[Records excerpted from a collection]
════════════════
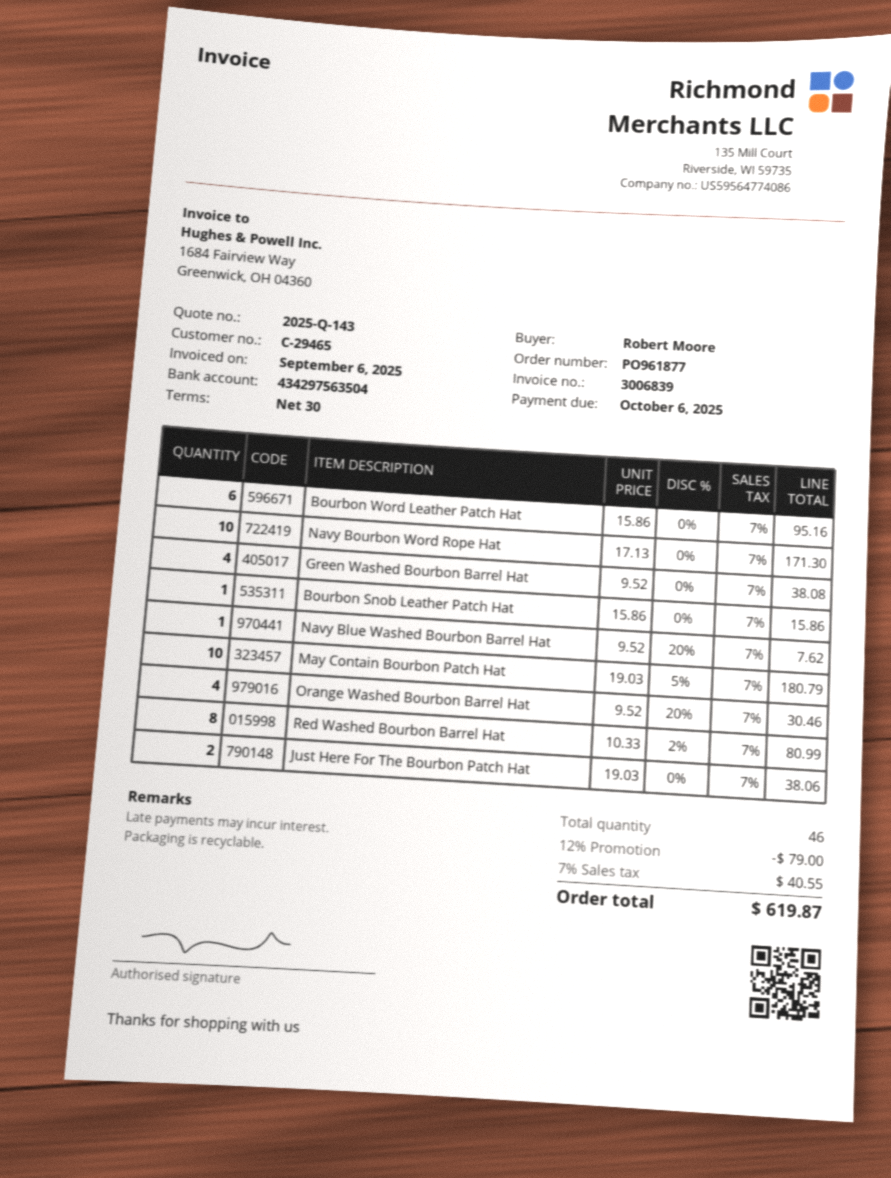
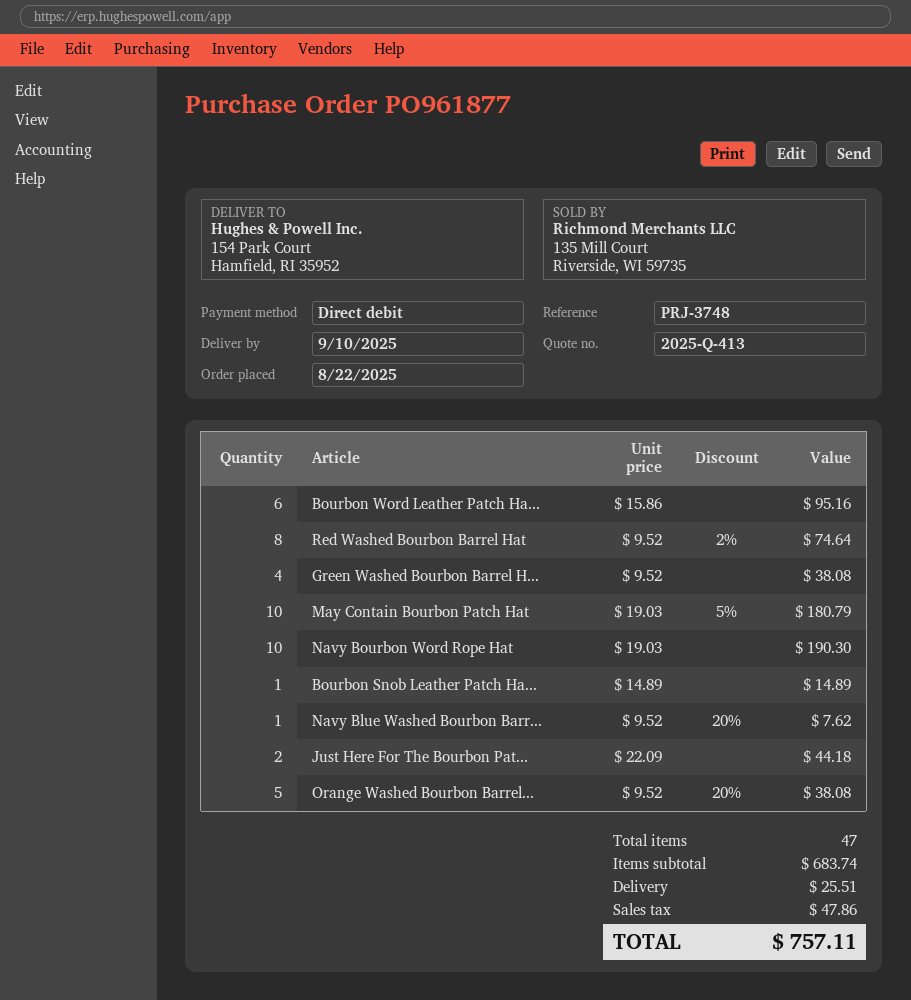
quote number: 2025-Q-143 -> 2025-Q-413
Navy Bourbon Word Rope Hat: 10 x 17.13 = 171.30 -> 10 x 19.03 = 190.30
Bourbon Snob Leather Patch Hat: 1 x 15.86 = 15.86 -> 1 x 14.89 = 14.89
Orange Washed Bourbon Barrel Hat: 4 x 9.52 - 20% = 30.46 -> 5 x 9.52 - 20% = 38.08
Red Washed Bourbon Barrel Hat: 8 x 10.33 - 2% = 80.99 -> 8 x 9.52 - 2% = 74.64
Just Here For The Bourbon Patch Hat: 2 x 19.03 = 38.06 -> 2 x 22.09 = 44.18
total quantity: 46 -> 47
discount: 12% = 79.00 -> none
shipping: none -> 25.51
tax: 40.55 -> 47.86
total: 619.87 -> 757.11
════════════════
Exercise goal> Scanning the data above, count the lines in which the string "Washed" occurs and state only the count.

Your solution> 2